=== GIVEN DATA ===

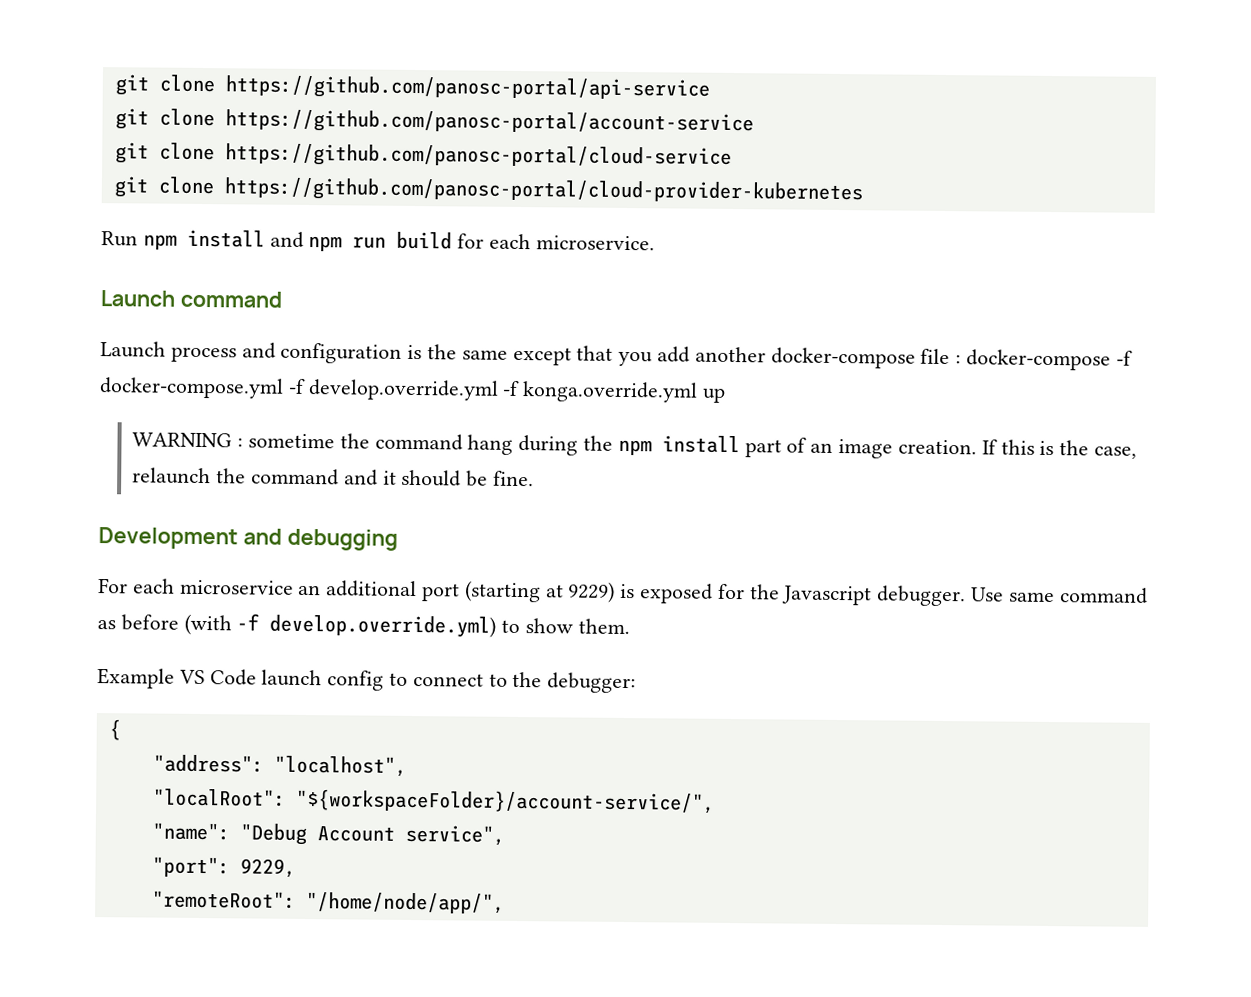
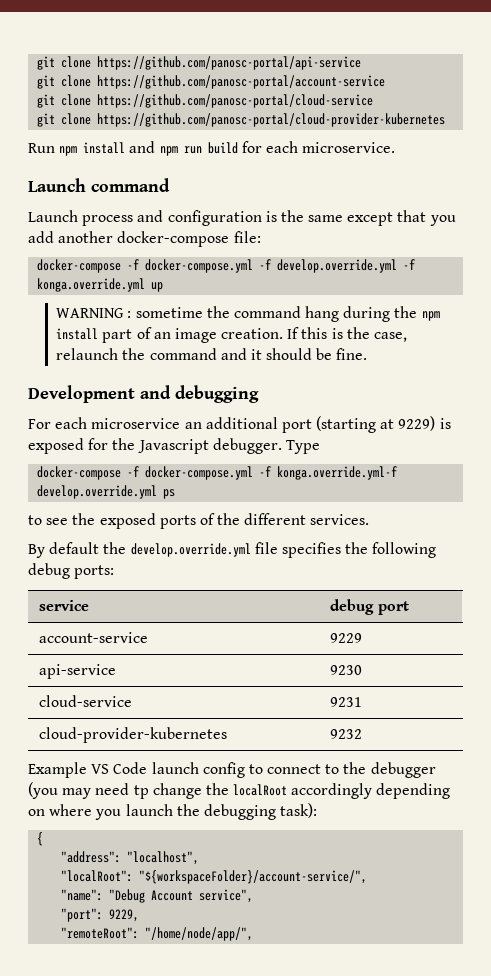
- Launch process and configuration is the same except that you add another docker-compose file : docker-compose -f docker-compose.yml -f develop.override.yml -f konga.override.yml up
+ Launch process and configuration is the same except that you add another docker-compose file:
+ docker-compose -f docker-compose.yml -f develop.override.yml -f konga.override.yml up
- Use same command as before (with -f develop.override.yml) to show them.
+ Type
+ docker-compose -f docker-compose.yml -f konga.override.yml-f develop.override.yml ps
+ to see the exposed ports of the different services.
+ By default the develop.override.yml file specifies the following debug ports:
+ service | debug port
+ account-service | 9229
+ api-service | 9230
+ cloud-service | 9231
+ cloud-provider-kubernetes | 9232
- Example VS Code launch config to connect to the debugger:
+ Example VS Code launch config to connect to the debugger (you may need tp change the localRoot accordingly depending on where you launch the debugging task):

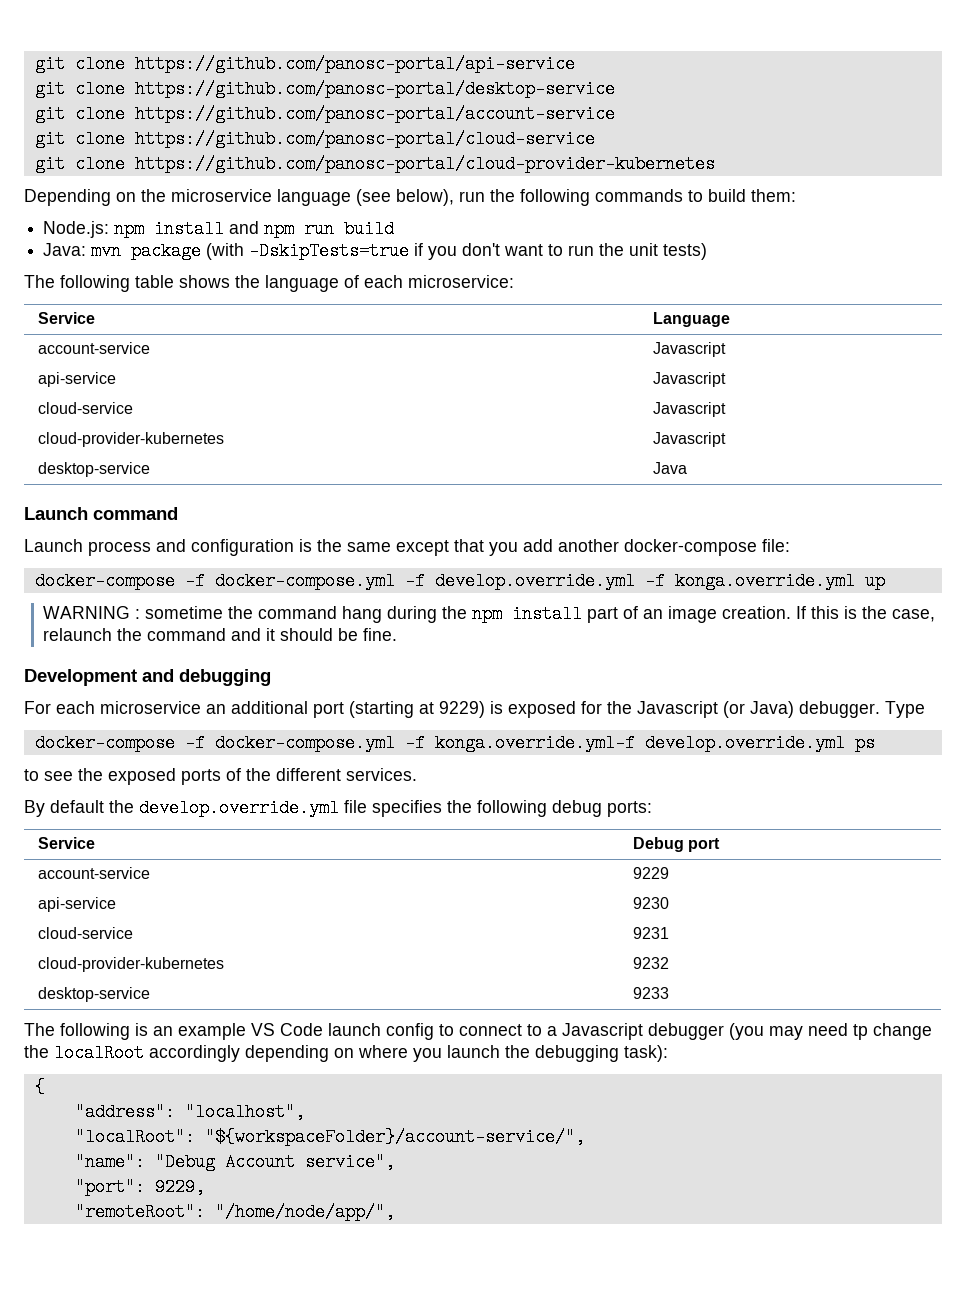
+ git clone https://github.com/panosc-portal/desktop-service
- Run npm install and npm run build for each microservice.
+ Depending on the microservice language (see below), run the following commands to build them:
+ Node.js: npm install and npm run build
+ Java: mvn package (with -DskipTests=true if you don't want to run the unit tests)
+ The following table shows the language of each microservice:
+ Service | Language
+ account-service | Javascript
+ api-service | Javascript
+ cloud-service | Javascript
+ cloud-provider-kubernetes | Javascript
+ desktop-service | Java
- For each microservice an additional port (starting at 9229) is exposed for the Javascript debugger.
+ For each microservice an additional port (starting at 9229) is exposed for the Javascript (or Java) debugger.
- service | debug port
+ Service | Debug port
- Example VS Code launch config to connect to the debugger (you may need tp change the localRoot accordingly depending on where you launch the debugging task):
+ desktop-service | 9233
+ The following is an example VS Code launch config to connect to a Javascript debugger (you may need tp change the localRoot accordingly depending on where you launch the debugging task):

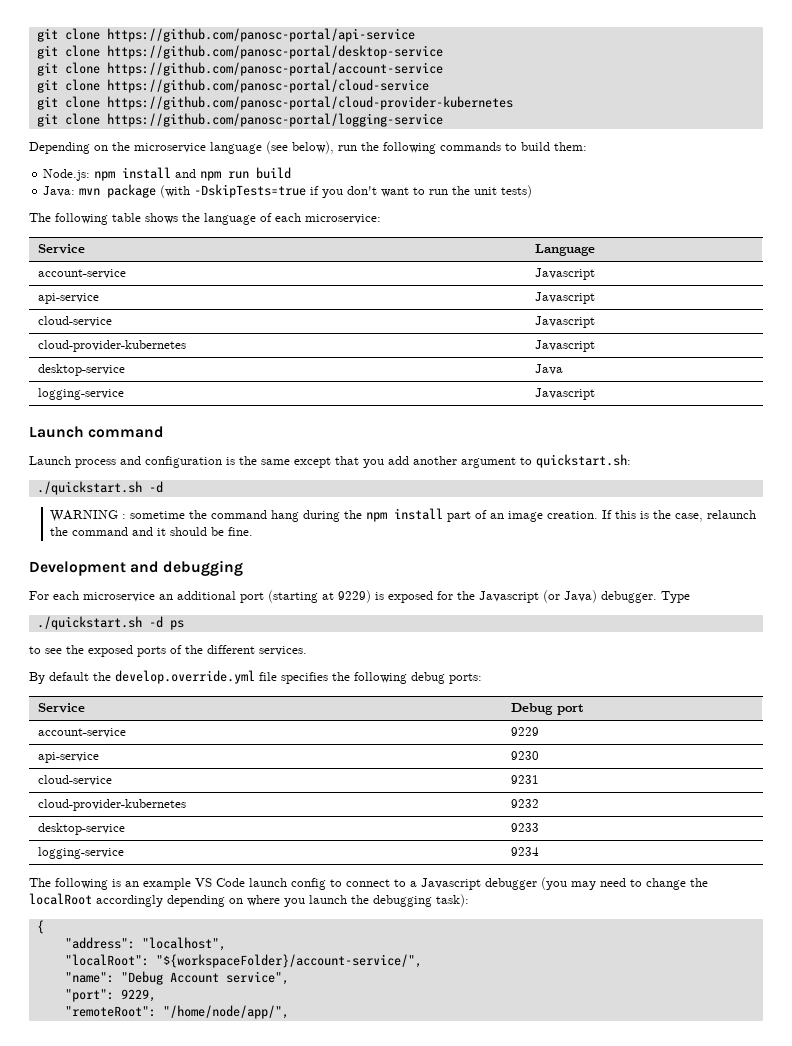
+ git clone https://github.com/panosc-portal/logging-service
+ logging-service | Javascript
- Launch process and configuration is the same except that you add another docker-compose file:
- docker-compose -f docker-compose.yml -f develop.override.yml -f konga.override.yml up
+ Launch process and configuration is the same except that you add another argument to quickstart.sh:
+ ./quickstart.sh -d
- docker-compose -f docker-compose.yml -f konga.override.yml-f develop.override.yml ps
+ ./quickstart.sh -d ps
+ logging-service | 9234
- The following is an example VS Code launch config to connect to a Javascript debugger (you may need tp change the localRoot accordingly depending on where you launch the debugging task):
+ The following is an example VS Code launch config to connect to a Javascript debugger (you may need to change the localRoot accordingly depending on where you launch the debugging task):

===
=== GIVEN DATA ===

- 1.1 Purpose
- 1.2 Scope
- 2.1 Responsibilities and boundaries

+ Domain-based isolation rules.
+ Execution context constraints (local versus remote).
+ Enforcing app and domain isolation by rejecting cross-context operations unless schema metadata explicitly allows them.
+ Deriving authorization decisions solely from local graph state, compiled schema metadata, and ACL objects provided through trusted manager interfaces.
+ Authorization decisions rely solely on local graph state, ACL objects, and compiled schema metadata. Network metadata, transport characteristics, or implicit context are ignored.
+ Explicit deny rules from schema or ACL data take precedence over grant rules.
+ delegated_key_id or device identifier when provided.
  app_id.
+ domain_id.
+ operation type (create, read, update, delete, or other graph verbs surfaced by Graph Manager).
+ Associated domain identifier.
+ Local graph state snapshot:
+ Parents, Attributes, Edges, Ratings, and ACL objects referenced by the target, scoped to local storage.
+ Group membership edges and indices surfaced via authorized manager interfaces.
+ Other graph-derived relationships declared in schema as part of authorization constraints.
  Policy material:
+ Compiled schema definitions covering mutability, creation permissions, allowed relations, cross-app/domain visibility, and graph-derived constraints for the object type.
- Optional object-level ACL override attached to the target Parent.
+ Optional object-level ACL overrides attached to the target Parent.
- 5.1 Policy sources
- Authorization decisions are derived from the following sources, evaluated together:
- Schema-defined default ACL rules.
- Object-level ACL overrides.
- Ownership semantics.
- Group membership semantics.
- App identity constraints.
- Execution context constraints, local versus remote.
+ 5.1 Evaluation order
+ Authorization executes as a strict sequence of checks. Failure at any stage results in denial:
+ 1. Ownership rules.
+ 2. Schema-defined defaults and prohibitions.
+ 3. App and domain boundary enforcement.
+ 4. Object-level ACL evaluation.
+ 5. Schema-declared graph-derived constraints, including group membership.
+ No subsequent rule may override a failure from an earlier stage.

===

TASK OBJECTIVE: In the records above, collect each line with "solely".

SOLUTION TO THE EXERCISE:
+ Deriving authorization decisions solely from local graph state, compiled schema metadata, and ACL objects provided through trusted manager interfaces.
+ Authorization decisions rely solely on local graph state, ACL objects, and compiled schema metadata. Network metadata, transport characteristics, or implicit context are ignored.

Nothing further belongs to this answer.